● **Problem requirements**:
Reproduce the records below exactly, but only between the lines holding "- Method 2: Direct" and "- For example, say", inclusive.

● **Data shown**:

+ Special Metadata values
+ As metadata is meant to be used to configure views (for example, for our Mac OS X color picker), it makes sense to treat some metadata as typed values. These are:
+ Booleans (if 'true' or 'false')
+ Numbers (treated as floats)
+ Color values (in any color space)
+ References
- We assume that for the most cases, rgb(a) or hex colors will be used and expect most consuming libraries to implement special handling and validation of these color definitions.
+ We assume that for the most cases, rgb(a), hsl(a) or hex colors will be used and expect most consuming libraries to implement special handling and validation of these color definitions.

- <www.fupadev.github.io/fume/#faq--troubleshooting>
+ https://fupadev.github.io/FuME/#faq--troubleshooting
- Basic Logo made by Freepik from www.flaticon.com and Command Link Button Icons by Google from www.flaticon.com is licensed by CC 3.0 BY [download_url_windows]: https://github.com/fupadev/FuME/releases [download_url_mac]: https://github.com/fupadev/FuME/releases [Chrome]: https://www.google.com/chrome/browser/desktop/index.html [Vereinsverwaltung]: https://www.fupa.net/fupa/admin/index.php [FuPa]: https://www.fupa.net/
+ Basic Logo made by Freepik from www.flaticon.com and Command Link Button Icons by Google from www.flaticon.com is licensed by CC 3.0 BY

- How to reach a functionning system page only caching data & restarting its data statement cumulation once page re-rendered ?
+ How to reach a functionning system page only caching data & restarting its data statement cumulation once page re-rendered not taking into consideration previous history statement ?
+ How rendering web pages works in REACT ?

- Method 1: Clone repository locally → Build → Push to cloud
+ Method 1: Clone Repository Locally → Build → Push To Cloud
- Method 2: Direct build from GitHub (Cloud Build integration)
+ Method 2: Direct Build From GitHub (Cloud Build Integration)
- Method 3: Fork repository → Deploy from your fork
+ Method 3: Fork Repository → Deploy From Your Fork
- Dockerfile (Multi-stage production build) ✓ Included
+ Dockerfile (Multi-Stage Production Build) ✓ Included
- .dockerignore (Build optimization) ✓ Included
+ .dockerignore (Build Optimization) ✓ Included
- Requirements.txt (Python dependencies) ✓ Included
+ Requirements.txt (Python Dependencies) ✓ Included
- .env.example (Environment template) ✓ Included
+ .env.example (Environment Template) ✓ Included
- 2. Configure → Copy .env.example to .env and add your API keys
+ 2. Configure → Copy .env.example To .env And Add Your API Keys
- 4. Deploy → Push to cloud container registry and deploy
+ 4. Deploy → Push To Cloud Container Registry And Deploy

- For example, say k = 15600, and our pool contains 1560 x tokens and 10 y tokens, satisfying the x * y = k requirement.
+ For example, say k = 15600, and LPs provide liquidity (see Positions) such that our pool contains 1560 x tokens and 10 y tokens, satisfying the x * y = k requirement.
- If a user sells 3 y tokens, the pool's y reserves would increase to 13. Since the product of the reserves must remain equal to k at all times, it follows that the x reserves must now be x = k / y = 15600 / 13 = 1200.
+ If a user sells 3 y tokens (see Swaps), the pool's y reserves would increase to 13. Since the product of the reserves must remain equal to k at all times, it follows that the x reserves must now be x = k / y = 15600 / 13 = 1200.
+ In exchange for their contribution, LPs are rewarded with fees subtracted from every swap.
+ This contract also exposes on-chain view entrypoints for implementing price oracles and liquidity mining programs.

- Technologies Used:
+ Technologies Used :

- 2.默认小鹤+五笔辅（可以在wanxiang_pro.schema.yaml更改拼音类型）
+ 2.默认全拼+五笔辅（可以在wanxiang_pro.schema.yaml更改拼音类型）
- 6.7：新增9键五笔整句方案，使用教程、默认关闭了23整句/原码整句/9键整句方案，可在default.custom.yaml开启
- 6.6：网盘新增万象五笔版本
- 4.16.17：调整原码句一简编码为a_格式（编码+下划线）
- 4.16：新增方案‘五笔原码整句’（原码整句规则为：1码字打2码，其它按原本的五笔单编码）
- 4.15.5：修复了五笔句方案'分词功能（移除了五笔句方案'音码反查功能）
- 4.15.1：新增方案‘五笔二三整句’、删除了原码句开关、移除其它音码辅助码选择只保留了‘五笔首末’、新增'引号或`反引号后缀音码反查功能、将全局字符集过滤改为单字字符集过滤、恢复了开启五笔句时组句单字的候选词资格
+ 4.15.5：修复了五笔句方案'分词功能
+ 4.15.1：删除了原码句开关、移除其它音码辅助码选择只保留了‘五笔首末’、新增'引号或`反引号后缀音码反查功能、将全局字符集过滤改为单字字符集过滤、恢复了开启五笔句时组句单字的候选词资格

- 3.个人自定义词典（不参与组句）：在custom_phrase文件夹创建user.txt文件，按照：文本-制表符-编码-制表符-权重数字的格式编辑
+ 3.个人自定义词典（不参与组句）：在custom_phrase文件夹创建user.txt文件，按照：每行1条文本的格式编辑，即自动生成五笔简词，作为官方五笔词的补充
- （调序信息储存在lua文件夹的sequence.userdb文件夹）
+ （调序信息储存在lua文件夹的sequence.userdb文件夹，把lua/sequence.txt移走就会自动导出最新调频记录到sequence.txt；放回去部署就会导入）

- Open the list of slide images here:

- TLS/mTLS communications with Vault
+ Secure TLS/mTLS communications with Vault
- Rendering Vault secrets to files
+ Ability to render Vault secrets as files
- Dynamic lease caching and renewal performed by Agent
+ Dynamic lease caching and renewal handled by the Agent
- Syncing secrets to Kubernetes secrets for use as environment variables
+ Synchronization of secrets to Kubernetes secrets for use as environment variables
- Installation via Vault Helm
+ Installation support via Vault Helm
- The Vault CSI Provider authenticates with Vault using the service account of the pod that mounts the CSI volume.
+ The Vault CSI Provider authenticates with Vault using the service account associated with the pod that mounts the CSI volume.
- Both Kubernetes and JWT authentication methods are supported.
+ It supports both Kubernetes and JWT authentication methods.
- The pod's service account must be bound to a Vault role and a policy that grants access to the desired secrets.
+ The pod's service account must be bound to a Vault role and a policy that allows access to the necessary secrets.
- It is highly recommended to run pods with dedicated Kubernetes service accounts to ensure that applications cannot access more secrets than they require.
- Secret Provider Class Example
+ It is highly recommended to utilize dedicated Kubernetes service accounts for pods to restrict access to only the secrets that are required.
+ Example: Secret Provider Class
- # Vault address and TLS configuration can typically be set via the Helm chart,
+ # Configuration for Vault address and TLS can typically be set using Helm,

● **Exercise solution**:
- Method 2: Direct build from GitHub (Cloud Build integration)
+ Method 2: Direct Build From GitHub (Cloud Build Integration)
- Method 3: Fork repository → Deploy from your fork
+ Method 3: Fork Repository → Deploy From Your Fork
- Dockerfile (Multi-stage production build) ✓ Included
+ Dockerfile (Multi-Stage Production Build) ✓ Included
- .dockerignore (Build optimization) ✓ Included
+ .dockerignore (Build Optimization) ✓ Included
- Requirements.txt (Python dependencies) ✓ Included
+ Requirements.txt (Python Dependencies) ✓ Included
- .env.example (Environment template) ✓ Included
+ .env.example (Environment Template) ✓ Included
- 2. Configure → Copy .env.example to .env and add your API keys
+ 2. Configure → Copy .env.example To .env And Add Your API Keys
- 4. Deploy → Push to cloud container registry and deploy
+ 4. Deploy → Push To Cloud Container Registry And Deploy

- For example, say k = 15600, and our pool contains 1560 x tokens and 10 y tokens, satisfying the x * y = k requirement.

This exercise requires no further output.